Google tests if there is a business model for free expression

Is there a business model in providing Internet users with free expression? Looks like Google might find out in South Korea.
Written by Tom Foremski, Contributor
Is there a business model in providing Internet users with free expression? Looks like Google might find out in South Korea. Earlier this month, a law in South Korea came into effect requiring web site owners with at least 100,000 daily users to verify the real names of people before allowing them to upload files or leave comments. Google, however, decided to cripple its YouTube Korea site preventing Koreans from uploading files or leaving comments, and thus avoiding having to comply with the law. Google pointed out to its Korean users that they could still upload files and leave comments by "choosing a version of a different country."

The Hankyoreh newspaper reported:

Rachel Whetstone, vice president of Global Communications & Public Affairs at Google, offered in a statement posted on Google Korea's Website the reason why the company has refused to comply to the real-name system. In a statement titled, "Freedom of Expression on the Internet," Whetstone said, "Google thinks the freedom of expression is most important value to uphold on the internet." Whetstone continued to say, "We concluded in the end that it is impossible to provide benefits to internet users while observing this country's law because the law does not fall in line with Google's principles."

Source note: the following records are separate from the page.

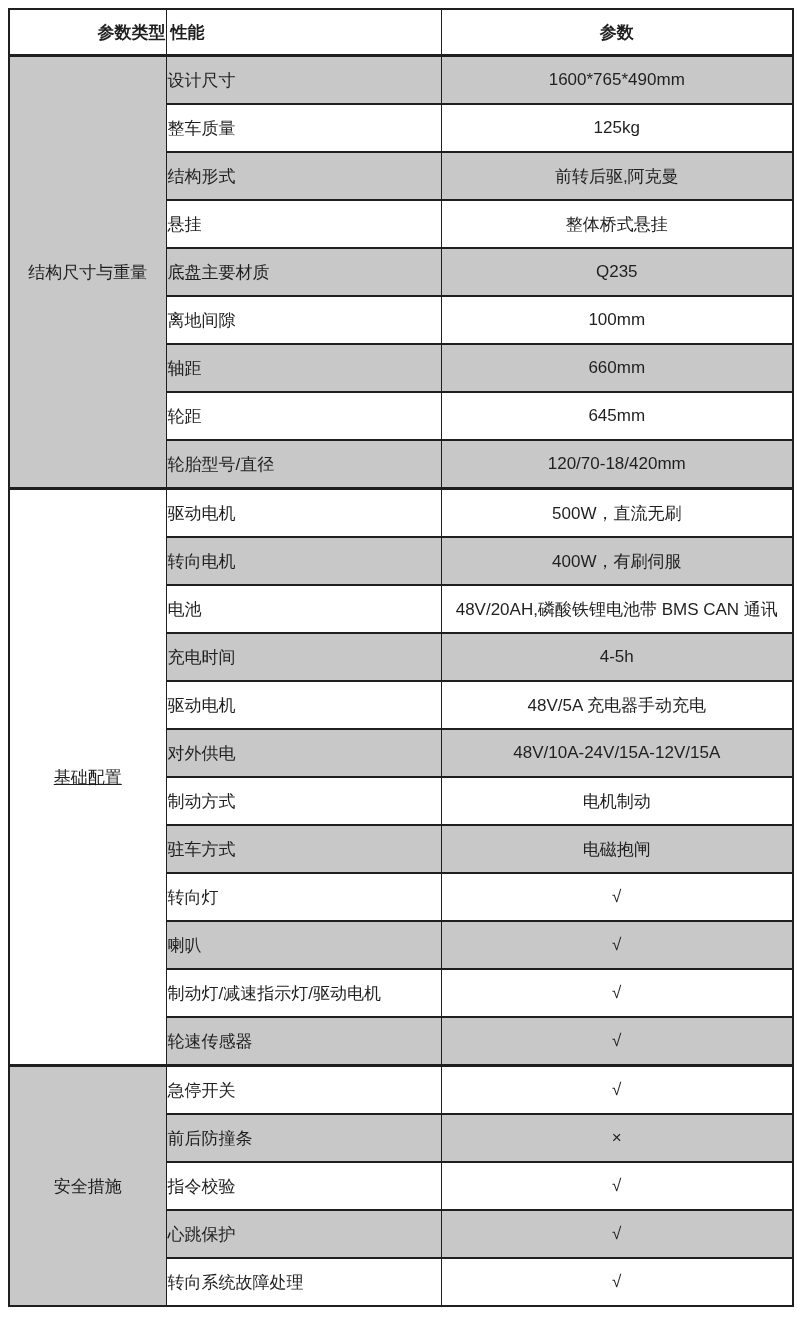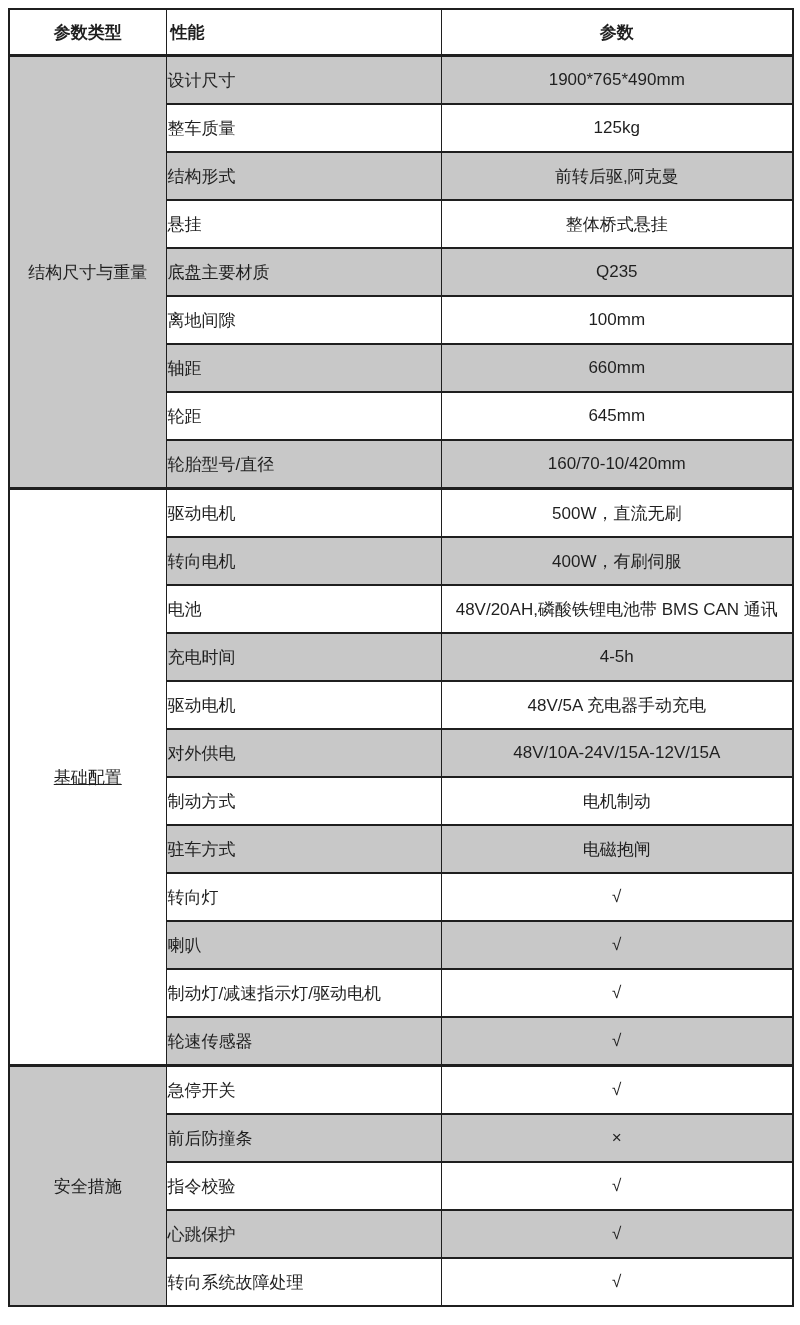"参数类型" th.h-cat { text-align: center -> right }
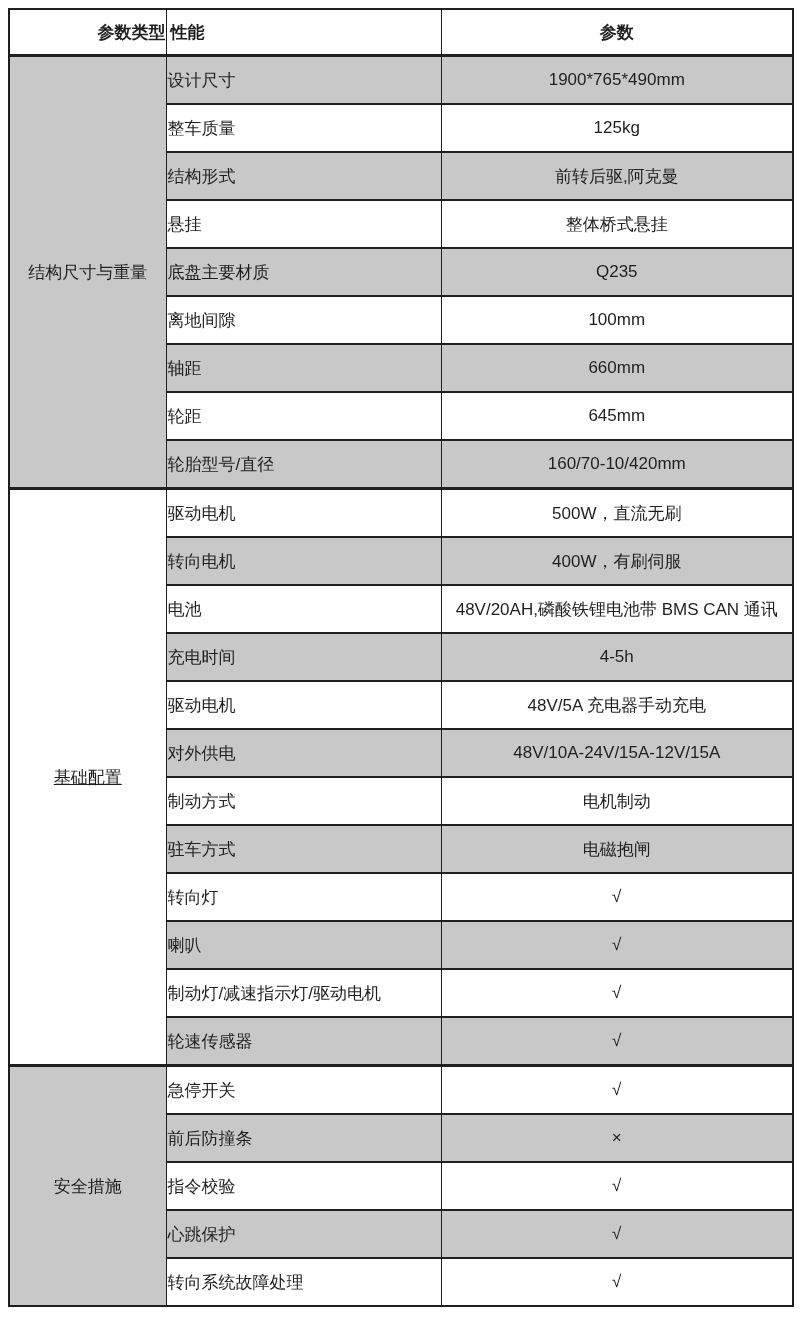"1900*765*490mm" td.value-cell { text: 1900 -> 1600 }
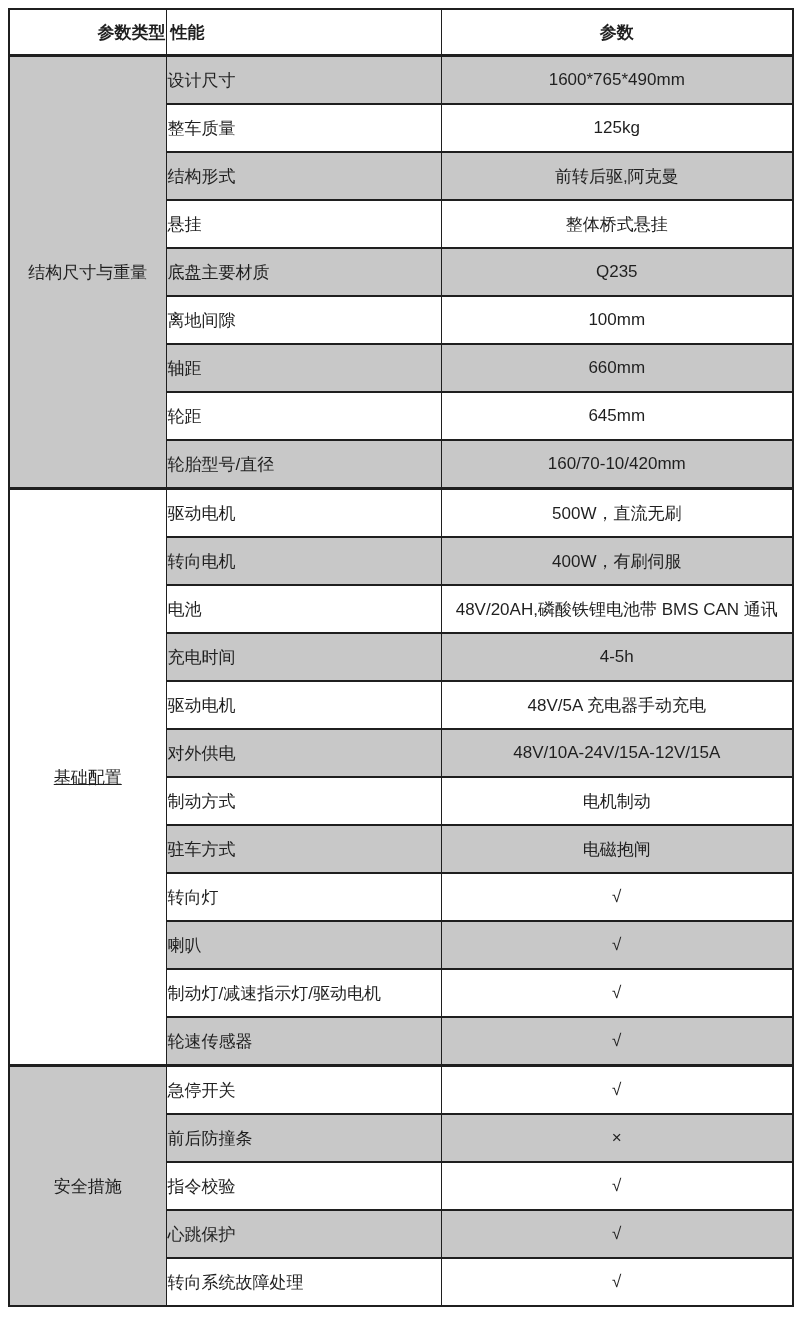"160/70-10/420mm" td.value-cell { text: 160/70-10/420mm -> 120/70-18/420mm }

It's impressive that Google has chosen its principles over the law of a country. I'd love to see that in other countries, such as China. It's also impressive as a possible business strategy. Google has a very low share of the South Korean Internet market, as low as 5 per cent by some estimates. And it's much larger Korean competitors cannot avoid the law as easily as Google. Will this strategy by Google help boost its standing among Korean users and build its market share? Is there a business model for providing Internet users with free expression? I guess we will find out. - - - Please see:

The Korea Times: YouTube User Needs Real-Name

KCC officials explain that such measures were inevitable to curb "cyber bullying" and reduce misinformation on the Internet. However, critics argue that the Lee Myung-bak government is getting overzealous in its efforts to monitor cyberspace, after being repeatedly attacked by bloggers, first over the controversial decision to resume U.S. beef imports, and more recently for its ineptitude in economic policies.

The watershed moment came in January when police arrested Park Dae-sung, a blogger known more widely as "Minerva" and a frequent critic of the government's economic polices, on charges of "deliberately" undermining public interest by distributing fraudulent information.

YouTube subject to Korea's real name system :

YouTube enjoyed countless hits during the presidential election last year when one of its users uploaded a video of an interview with lawmaker Park Young-sun, in which he discussed the BBK scandal; the video had been deleted from Korean portal sites. Recently, it is earning many hits thanks to a video of President Lee allegedly fanning Russian President Vladimir Putin, which has also been deleted from Korean Web sites.

Is Korea Turning Into Internet Police State?

According to the draft, the National Intelligence Service (NIS), the country's spy agency, gets expanded surveillance power that allows real-time interception of mobile phone and Internet communication, compared to current law that limits monitoring to fixed-line telephone calls.